The most important country for the global climate no one is talking about (Vox)

December 05, 2018

By Nithin Coca

From the article:

World leaders are gathered this month in Katowice, Poland, for COP24, the most important global meeting on climate change since the 2015 UN Climate Conference in Paris. At the top of agenda: getting countries to agree on rules to implement the Paris climate accords for 2020, when the pact goes into effect.

Some small signs of hope

One bright spot: the Indonesian government is finally ready to begin accepting payments as part of the Reducing Emissions from Deforestation and Forest Degradation (REDD+) program. REDD+ provides direct payments for preserving intact forests, and Norway has already pledged $1 billion specifically to protect Indonesian forests.

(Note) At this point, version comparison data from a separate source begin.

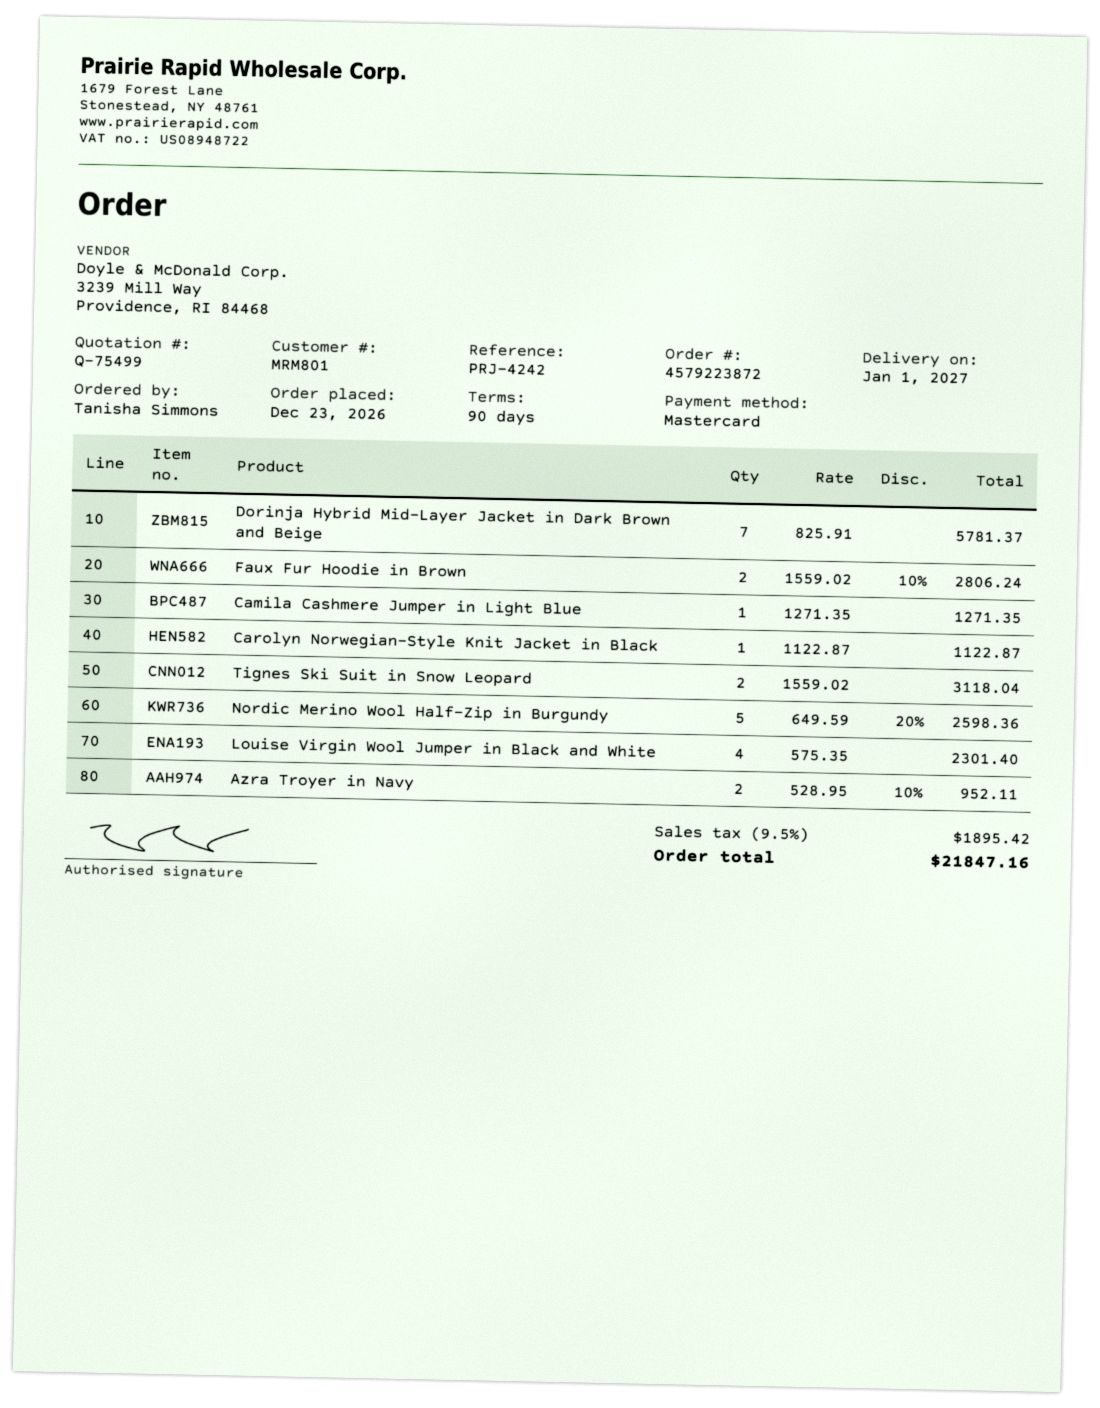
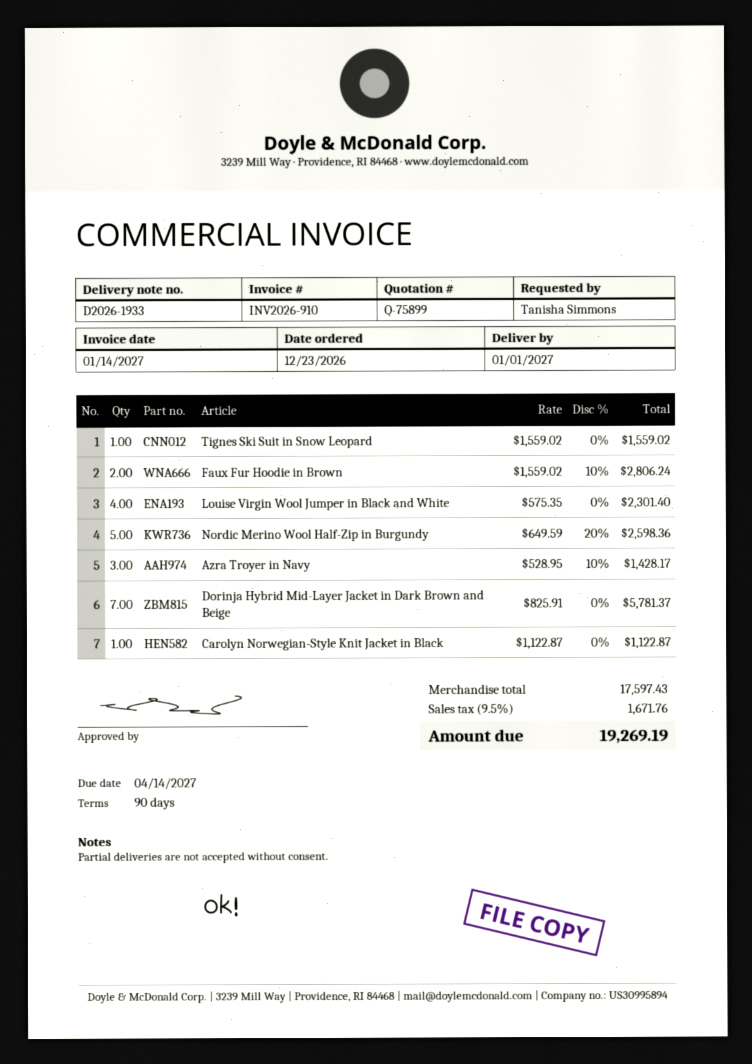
quote number: Q-75499 -> Q-75899
Camila Cashmere Jumper in Light Blue: 1 x 1271.35 = 1271.35 -> none
Tignes Ski Suit in Snow Leopard: 2 x 1559.02 = 3118.04 -> 1 x 1559.02 = 1559.02
Azra Troyer in Navy: 2 x 528.95 - 10% = 952.11 -> 3 x 528.95 - 10% = 1428.17
tax: 9.5% = 1895.42 -> 9.5% = 1671.76
total: 21847.16 -> 19269.19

If climate finance can get scaled up, this could be a tool to provide substantial funds into forest protection. Jonah Busch, environmental economist whose research focuses on climate change and tropical deforestation at the Center for Global Development, thinks that Brazil, which dramatically pared its own deforestation between 1996 and 2010 (though the trend has been worrying since then), could provide a model for Indonesia to reduce its own deforestation.

“Five, ten, or twenty billion [dollars] for protecting forests would have a much bigger impact,” said Busch. “That would happen when rich countries get much more serious about addressing climate change than they currently are.”